Microsoft repelled Chinese spies targeting Western European Governments

On Tuesday, Microsoft announced that it successfully fended off a cyber assault launched by a Chinese state-sponsored actor aimed at around two dozen organizations, including government agencies. The attack was part of a cyber espionage campaign to obtain confidential information.

ICYMI and in summary – Chinese government hackers that MSFT calls #Storm0558 targeted the email accounts of USA government agencies via Azure (Cloud). Other "undisclosed nations" were also affected.

Notes: I personally, after review don't think we've seen the end of this but…

— Laura Love (@Panopticonomy) July 13, 2023

According to the report: “Microsoft has mitigated an attack by a China-based threat actor Microsoft tracks as Storm-0558 which targeted customer emails. Storm-0558 primarily targets government agencies in Western Europe and focuses on espionage, data theft, and credential access.”

What’s the point of initiation?

The offensive, which began on May 15, 2023, involved unauthorized access to email accounts, impacting approximately 25 entities and a small number of individual consumer accounts.

Microsoft attributed the operation to a Chinese-based nation-state group known as Storm-0558. The group predominantly targets government agencies in Western Europe and focuses on espionage, data theft, and obtaining credentials. They utilize custom malware, named Cigril and Bling by Microsoft, to gain access to credentials.

The breach was discovered a month later, on June 16, 2023, after an unidentified customer reported suspicious email activity to Microsoft.

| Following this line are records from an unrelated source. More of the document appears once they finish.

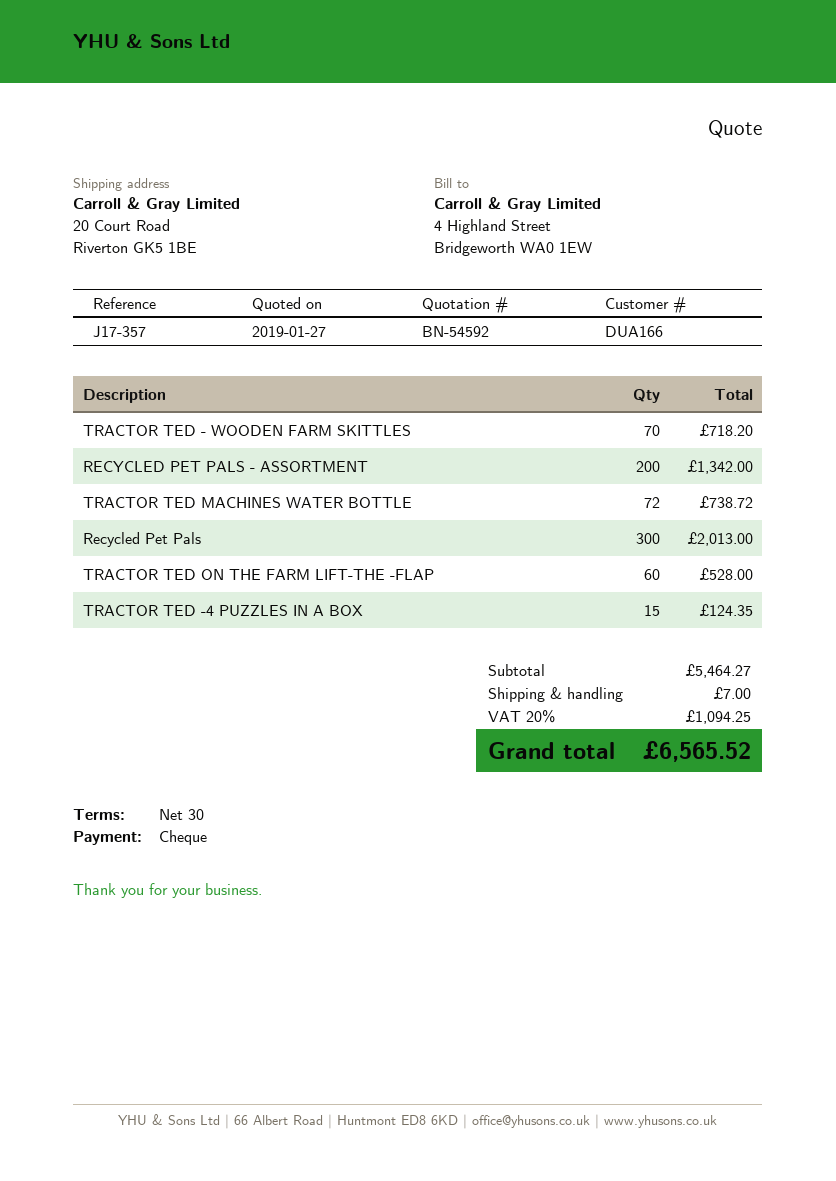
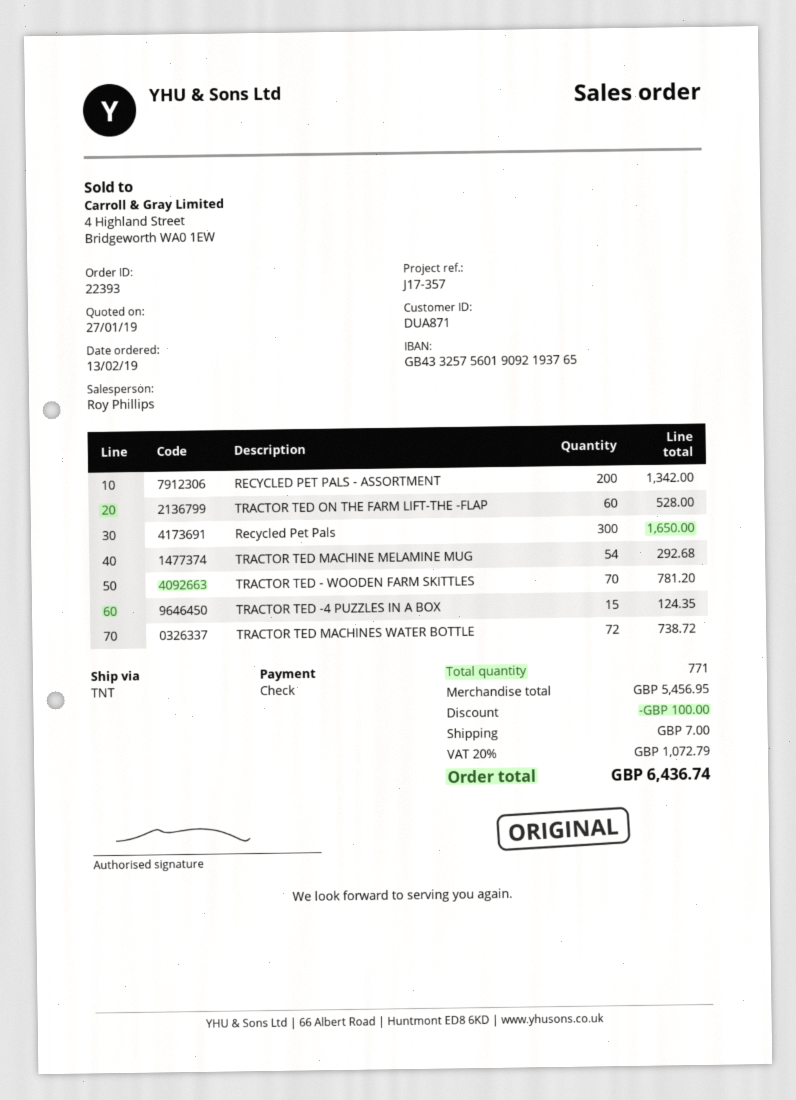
customer number: DUA166 -> DUA871
TRACTOR TED - WOODEN FARM SKITTLES: 70 for 718.20 -> 70 for 781.20
Recycled Pet Pals: 300 for 2013.00 -> 300 for 1650.00
TRACTOR TED MACHINE MELAMINE MUG: none -> 54 for 292.68
subtotal: 5464.27 -> 5456.95
discount: none -> 100.00
tax: 20% = 1094.25 -> 20% = 1072.79
total: 6565.52 -> 6436.74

Did Microsoft act responsibly?

Microsoft promptly notified affected organizations and agencies through their administrators. However, Microsoft did not disclose the specific entities and the number of compromised accounts. 

• The attackers exploited a vulnerability in Outlook Web Access in Exchange Online (OWA) and Outlook.com by forging authentication tokens, allowing them access to customer email accounts. 
• They used an acquired MSA (Microsoft Account) key to create fake tokens and gain entry to OWA and Outlook.com. Microsoft clarified that MSA keys and Azure AD (Active Directory) keys are issued and managed separately and should only be valid for their respective systems.

No evidence suggests that the threat actor utilized Azure AD keys or any other MSA keys during the attacks. Microsoft has taken measures to block the usage of tokens signed with the acquired MSA key in OWA to mitigate the attack.

Microsoft Security’s Executive Vice President Charlie Bell emphasized that “this espionage-driven adversary seeks to exploit credentials and gain unauthorized access to sensitive systems.”

Concluding remarks

This incident highlights the consistent threat of nation-based attackers, who are ready to exploit sensitive information. Cybersecurity has become a challenge in this growing digital environment, and we must know what’s happening.